They are really private educational contractors, as this writer points out.

http://gothamschools.org/2010/03/26/are-ch... /


The primary argument that charter schools are public schools is that they are paid for out of government funds. While they do get most of their budgets from tax dollars, that is not enough to render them public schools. There are many other organizations that pay for operations with public funds but are still private organizations. Defense contractors receive enormous sums of money from the government to provide design and manufacturing of weapons systems, but they remain private corporations. Blackwater provided labor, training and services to the Department of Defense and the State Department, but it remained a private organization.

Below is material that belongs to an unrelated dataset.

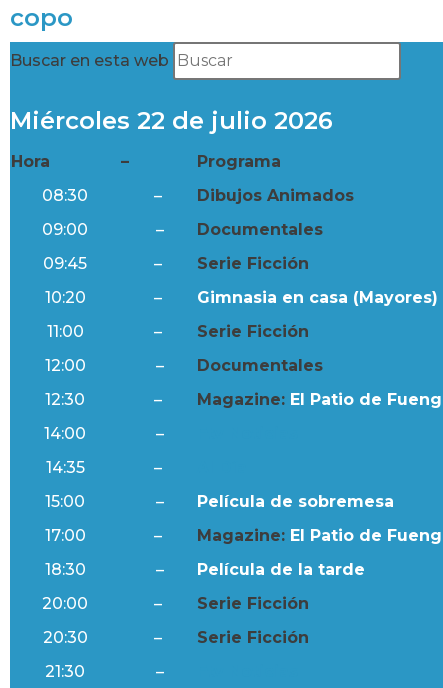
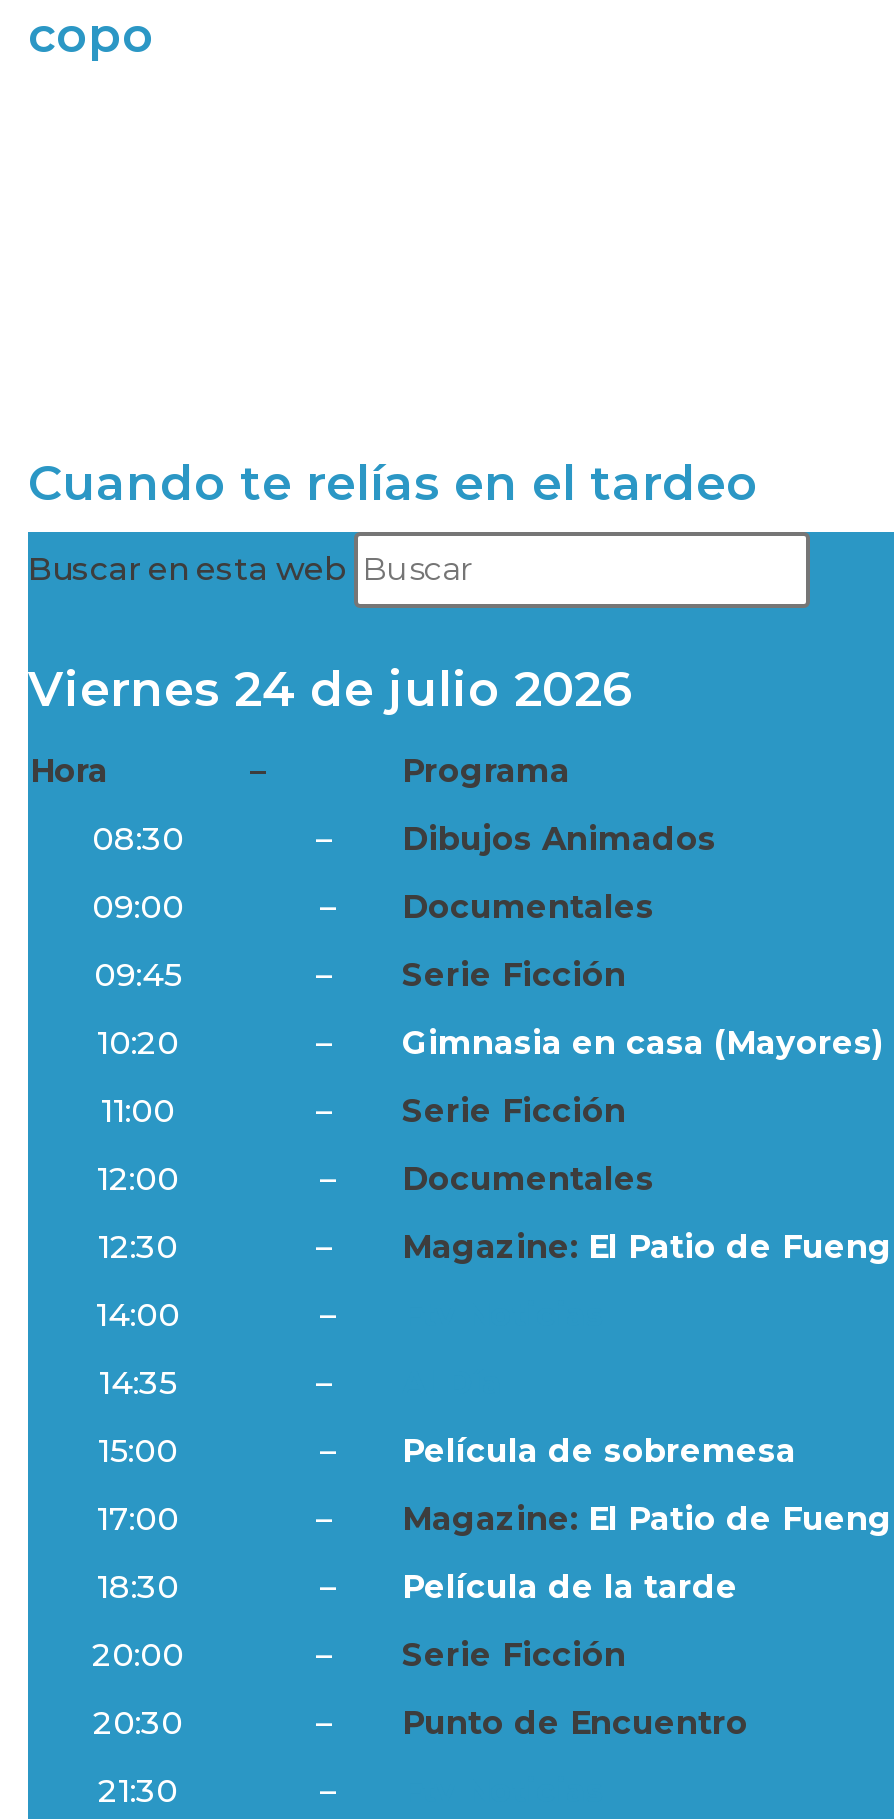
none -> [28,453,758,511] Cuando te relías en el tardeo
[10,106,333,135] Miércoles 22 de julio 2026 -> [28,659,632,717] Viernes 24 de julio 2026
[197,628,309,647] Serie Ficción -> [402,1703,748,1741] Punto de Encuentro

If a construction firm is hired by a school district to build a school, it remains a private firm. If a new firm is formed to bid for a school construction job, and wins the project, it still remains a private firm. Even if that firm does such a good job that it wins future bids and does all the district’s construction work, it remains a private firm.

Frankly, I’ve not heard any other arguments that charter schools are public schools. Meanwhile, there are lots of ways in which they most definitely are not public schools

.................

Charter school principals cannot be removed by elected officials. Their board members are not subject to removal by public elections. The executives of charter management organizations are not accountable to the government for their jobs.

More important, however, is the difference in moral mission. It is the responsibility of the public schools to educate every child who shows up. All children who live in a school district have a right to attend a district school. Furthermore, no public school can in good conscience “counsel out” a student. Private schools are well known to engage the practice of “counseling out” when a student does not seem to fit in or is too disruptive or the school believes that it cannot well meet that student’s needs. As the student has the public schools to fall back on, the moral import of this practice is surely debatable. But the public schools must find another placement for students whose needs they cannot meet, because they – in the form of the district – have a moral and a legal obligation to educate every child that shows up.

Charter schools do not have that obligation, either legally or morally. To the extent that many charter schools are oversubscribed, it would be difficult or impossible for them to do so. While the public schools have to cram in more students – hopefully, eventually, leading to more classrooms and even schools – charter schools only have to serve as many students as they specify. Charter schools are free to say that they do not offer support services for English language learners or autistic children, but the public schools must provide schooling for every child. Charter schools are free to “counsel out” students.

Charter school employees do not work for the government; they are not public employees. While the government has contracted with charter schools to provide a service, they do not act as the government when the provide it. Their operations are not subject to democratic or public oversight; rather their contracts (i.e. their charters) come up for review for possible extension periodically.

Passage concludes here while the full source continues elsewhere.